──────── Source data ────────

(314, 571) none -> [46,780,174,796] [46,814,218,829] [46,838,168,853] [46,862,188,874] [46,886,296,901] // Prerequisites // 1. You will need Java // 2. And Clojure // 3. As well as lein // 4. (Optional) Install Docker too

────────
──────── Source data ────────

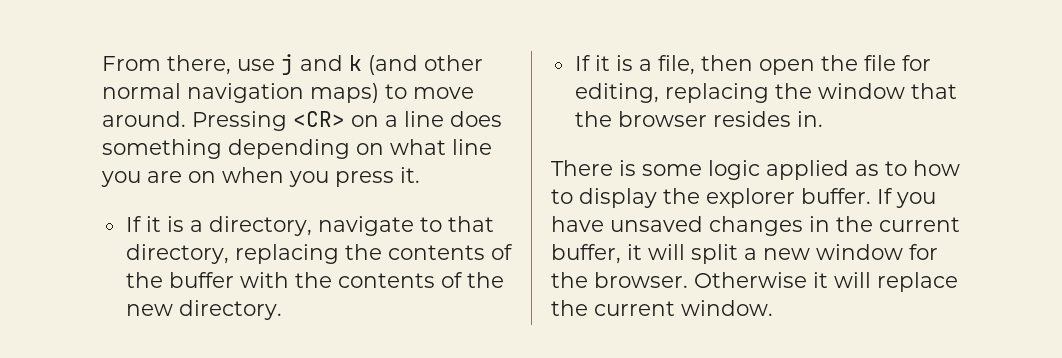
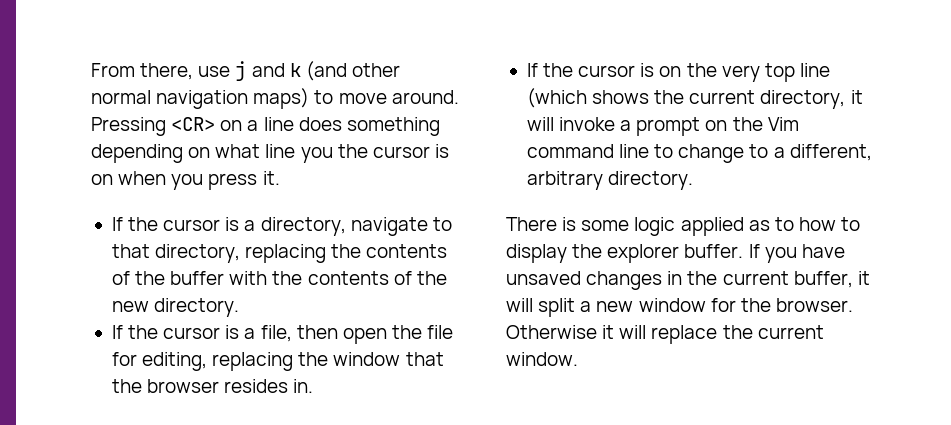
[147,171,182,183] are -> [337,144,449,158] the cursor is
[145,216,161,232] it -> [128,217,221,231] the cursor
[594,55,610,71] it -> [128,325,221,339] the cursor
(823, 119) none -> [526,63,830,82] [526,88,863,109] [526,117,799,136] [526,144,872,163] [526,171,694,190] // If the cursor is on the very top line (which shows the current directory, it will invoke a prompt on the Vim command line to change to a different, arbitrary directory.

────────
──────── Source data ────────

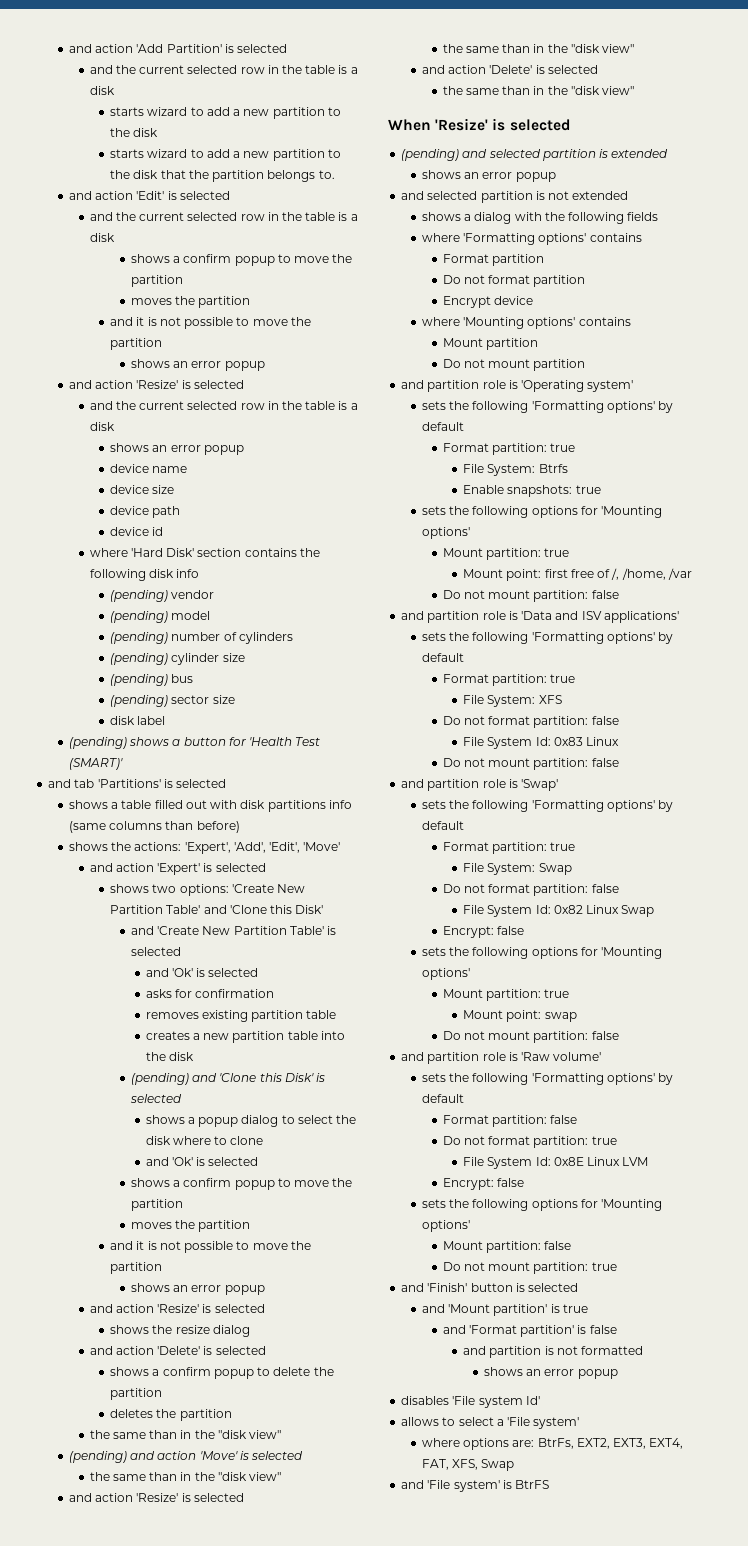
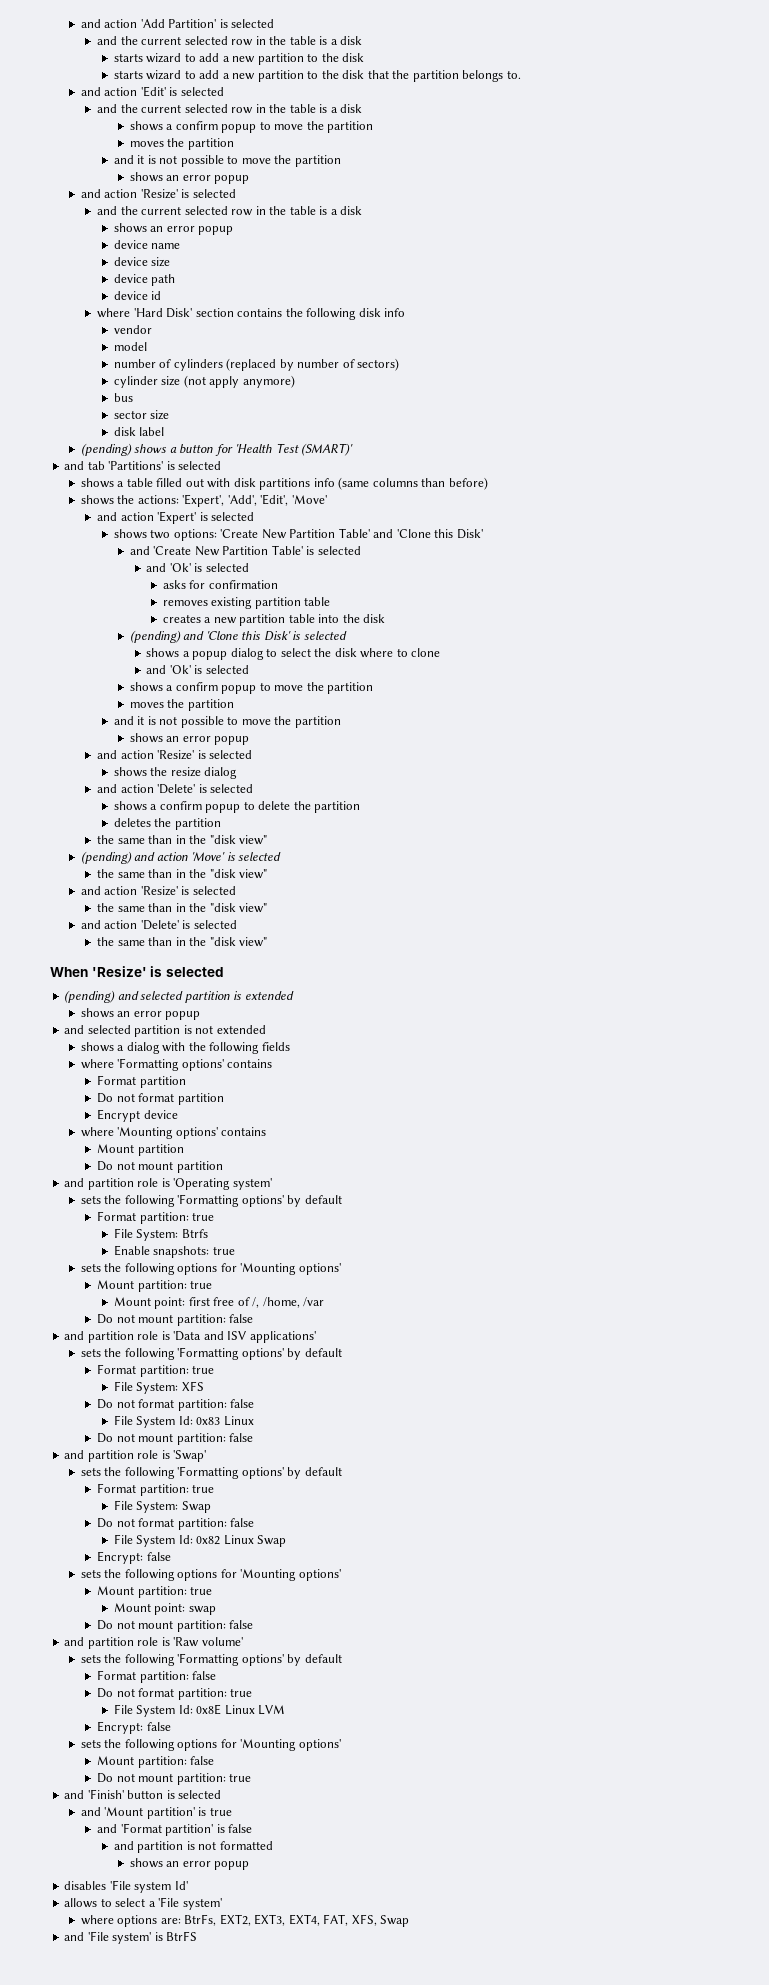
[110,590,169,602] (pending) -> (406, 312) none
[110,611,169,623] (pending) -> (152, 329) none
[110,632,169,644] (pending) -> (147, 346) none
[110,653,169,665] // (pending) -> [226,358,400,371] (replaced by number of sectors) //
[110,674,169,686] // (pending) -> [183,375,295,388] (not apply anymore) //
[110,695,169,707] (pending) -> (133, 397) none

────────

Using the entries shown above, reproduce verbatim the lines from the line bearing "[147,171,182,183] are ->" to the line bearing "[594,55,610,71] it ->", inclusive.

[147,171,182,183] are -> [337,144,449,158] the cursor is
[145,216,161,232] it -> [128,217,221,231] the cursor
[594,55,610,71] it -> [128,325,221,339] the cursor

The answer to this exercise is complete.